No public API, no SDK, and basically useless.

Sad, the nest protect has a microphone, multiple networks, speaker, light,
presence detection, alarm, smoke detector, etc.

I'd love to get the same hardware with a sane stack that will interoperate
with my home not just today, but in 10 years as well.

------
Phelinofist
Just recently I build a surveillance cam for my baby girl - I documented the
approach in a blog post here:
[https://77zzcx7.de/blog/posts/babyphone/](https://77zzcx7.de/blog/posts/babyphone/)

It does not rely on any external cloud service or the like, but is based on a
Raspberry PI and a IR cam, completely self-hosted. The stream is only
available in the local network, but could be accessed from anywhere with a
properly set up VPN (e.g. Wireguard).

It does not tick all your requirements but maybe you can use it as a
foundation for building your own solution.

Also have a look at ZoneMinder:
[https://www.zoneminder.com/](https://www.zoneminder.com/)

------
phyzome
I'm not sure what the point would be of cameras inside my house, or of being
able to watch any part of my property remotely. If I'm home, I'm home. If I'm
not, I'm not, and there's little I can do about anything.

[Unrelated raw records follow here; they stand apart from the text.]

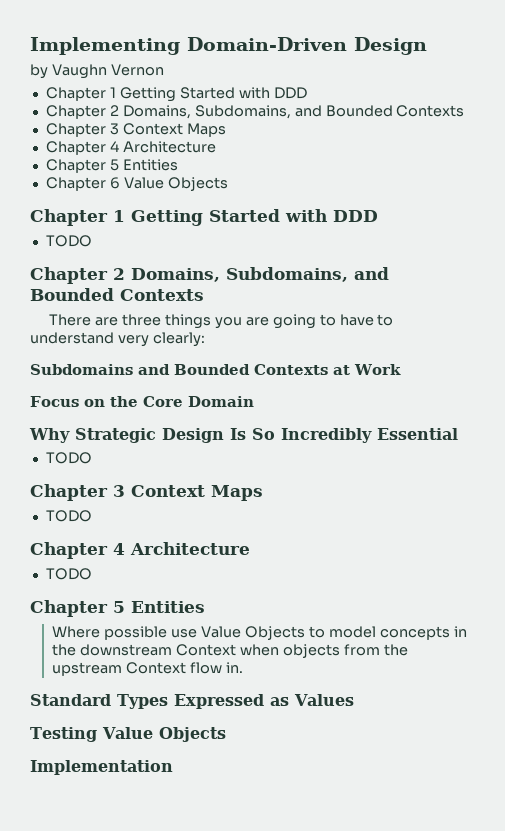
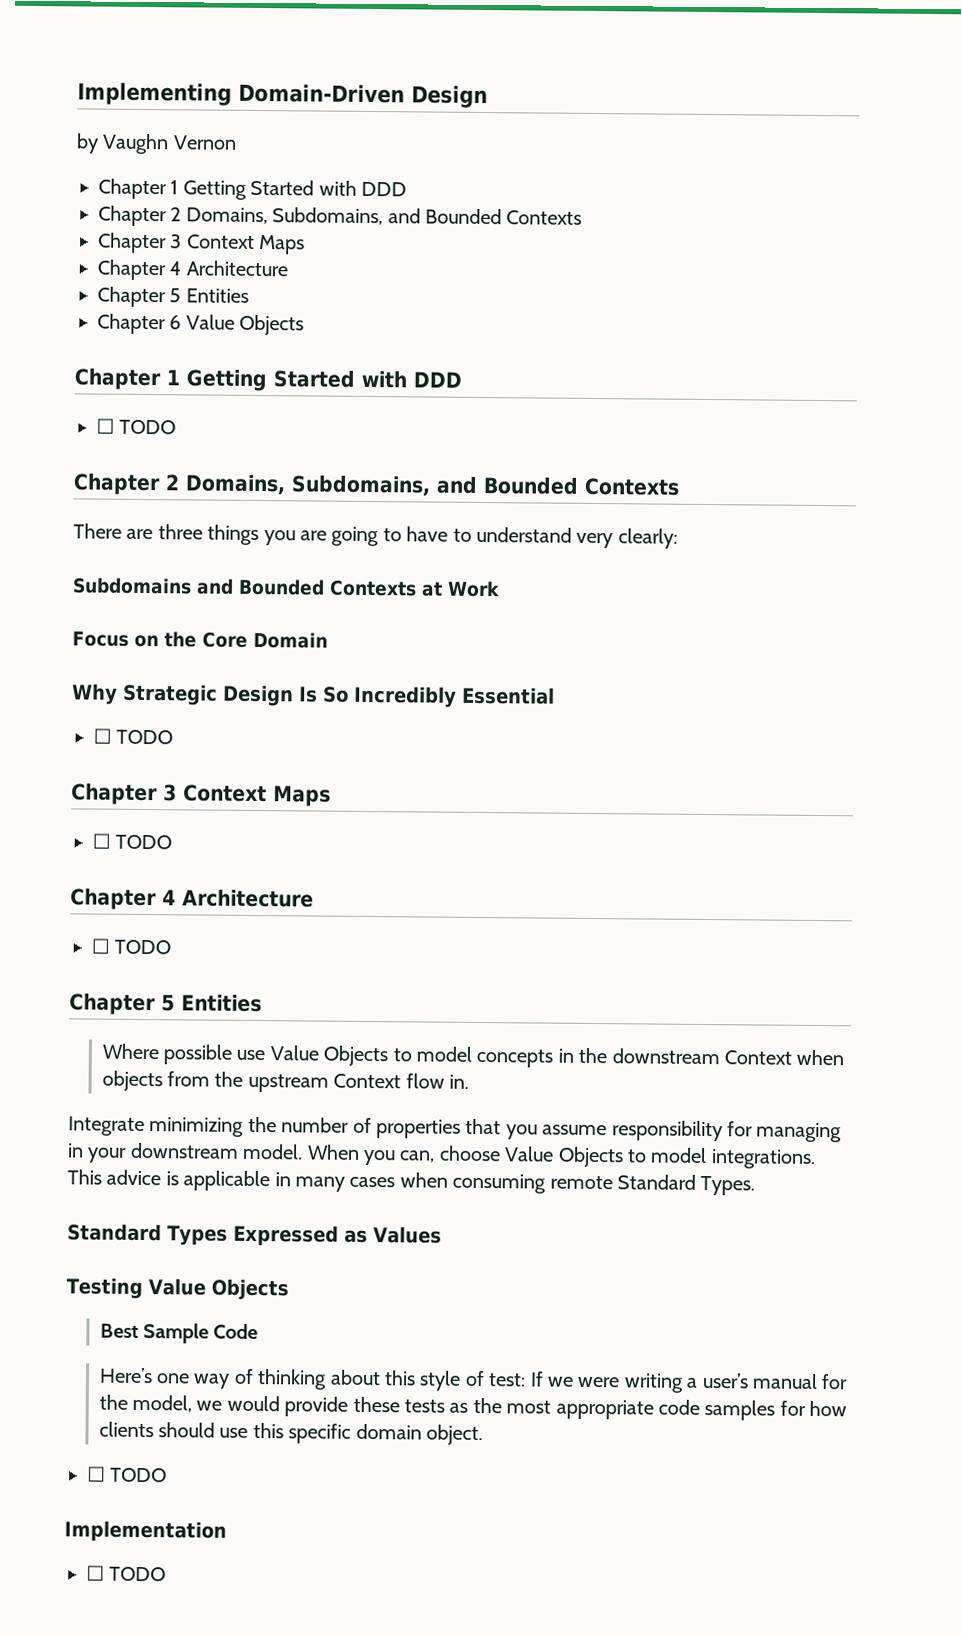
  Chapter 6 Value Objects
  Chapter 1 Getting Started with DDD
- TODO
+ ☐ TODO
  Why Strategic Design Is So Incredibly Essential
- TODO
+ ☐ TODO
  Chapter 3 Context Maps
- TODO
+ ☐ TODO
  Chapter 4 Architecture
- TODO
+ ☐ TODO
+ Integrate minimizing the number of properties that you assume responsibility for managing in your downstream model. When you can, choose Value Objects to model integrations. This advice is applicable in many cases when consuming remote Standard Types.
+ Best Sample Code
+ Here’s one way of thinking about this style of test: If we were writing a user’s manual for the model, we would provide these tests as the most appropriate code samples for how clients should use this specific domain object.
+ ☐ TODO
  Implementation
+ ☐ TODO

We had some packages stolen, so I did put up a porch cam. It consists of:

    
    
        - An old laptop propped up vertically behind the front door
        - A USB web cam clipped to the door, looking out and down
        - sudo apt-get install mocam, and a little fiddling with config files
    

I get about 7 days of motion-triggered videos, which I can rsync over to my
main laptop, but only if I'm on the home network. No clouds involved.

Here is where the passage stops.